=== Exercise materials ===

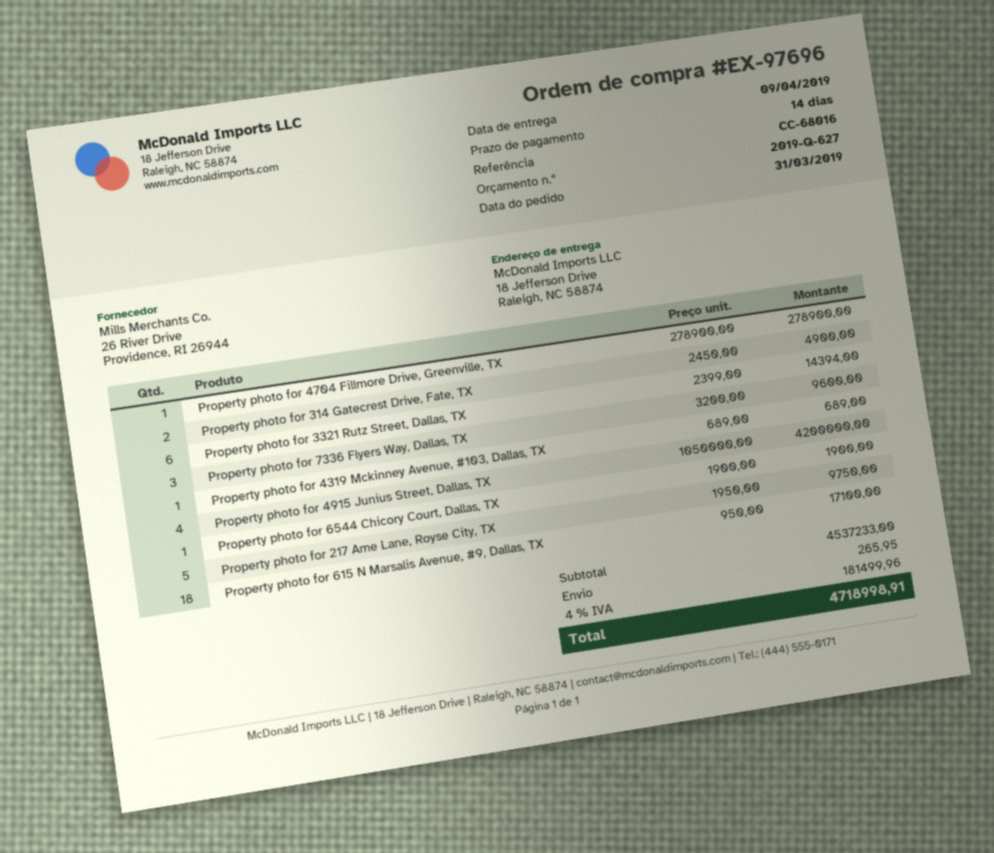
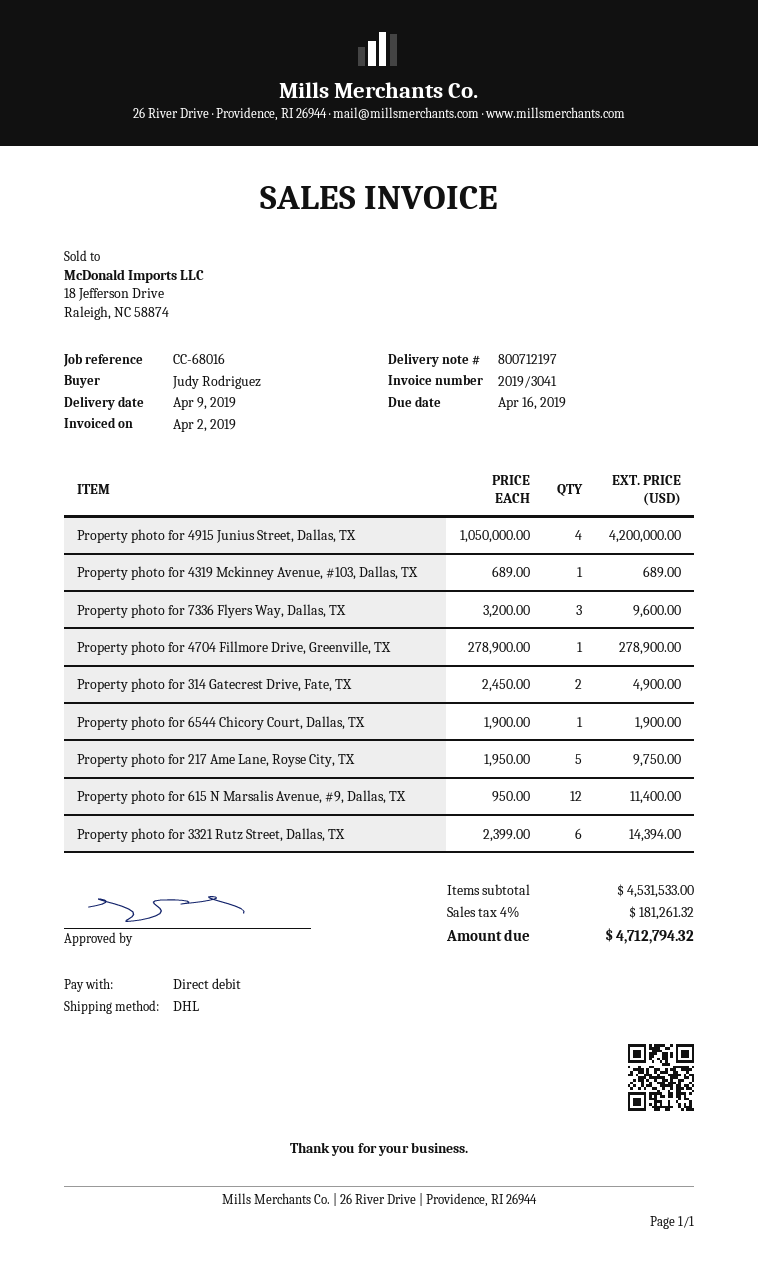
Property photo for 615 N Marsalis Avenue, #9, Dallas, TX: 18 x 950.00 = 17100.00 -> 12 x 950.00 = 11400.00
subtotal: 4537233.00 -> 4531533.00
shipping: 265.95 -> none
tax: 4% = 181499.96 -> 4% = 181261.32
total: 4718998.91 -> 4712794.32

===
=== Exercise materials ===

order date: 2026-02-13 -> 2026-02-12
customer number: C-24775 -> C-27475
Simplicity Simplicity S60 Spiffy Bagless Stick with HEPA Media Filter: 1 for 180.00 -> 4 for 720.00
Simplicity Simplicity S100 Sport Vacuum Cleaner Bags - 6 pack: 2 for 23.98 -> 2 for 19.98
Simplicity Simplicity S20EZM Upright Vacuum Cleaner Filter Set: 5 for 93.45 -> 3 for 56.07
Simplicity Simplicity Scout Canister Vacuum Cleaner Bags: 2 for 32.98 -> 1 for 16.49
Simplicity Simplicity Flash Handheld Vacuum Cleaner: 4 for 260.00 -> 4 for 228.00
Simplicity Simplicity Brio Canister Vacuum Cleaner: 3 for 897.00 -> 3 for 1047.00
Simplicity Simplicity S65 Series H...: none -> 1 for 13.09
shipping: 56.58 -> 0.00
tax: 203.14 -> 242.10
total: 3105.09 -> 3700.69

===

▸ Required work
The lines above from the one containing "customer number: C-24775 -> C-27475" through the one containing "total: 3105.09 -> 3700.69" are to be set down exactly, and no others.

▸ Response to the task
customer number: C-24775 -> C-27475
Simplicity Simplicity S60 Spiffy Bagless Stick with HEPA Media Filter: 1 for 180.00 -> 4 for 720.00
Simplicity Simplicity S100 Sport Vacuum Cleaner Bags - 6 pack: 2 for 23.98 -> 2 for 19.98
Simplicity Simplicity S20EZM Upright Vacuum Cleaner Filter Set: 5 for 93.45 -> 3 for 56.07
Simplicity Simplicity Scout Canister Vacuum Cleaner Bags: 2 for 32.98 -> 1 for 16.49
Simplicity Simplicity Flash Handheld Vacuum Cleaner: 4 for 260.00 -> 4 for 228.00
Simplicity Simplicity Brio Canister Vacuum Cleaner: 3 for 897.00 -> 3 for 1047.00
Simplicity Simplicity S65 Series H...: none -> 1 for 13.09
shipping: 56.58 -> 0.00
tax: 203.14 -> 242.10
total: 3105.09 -> 3700.69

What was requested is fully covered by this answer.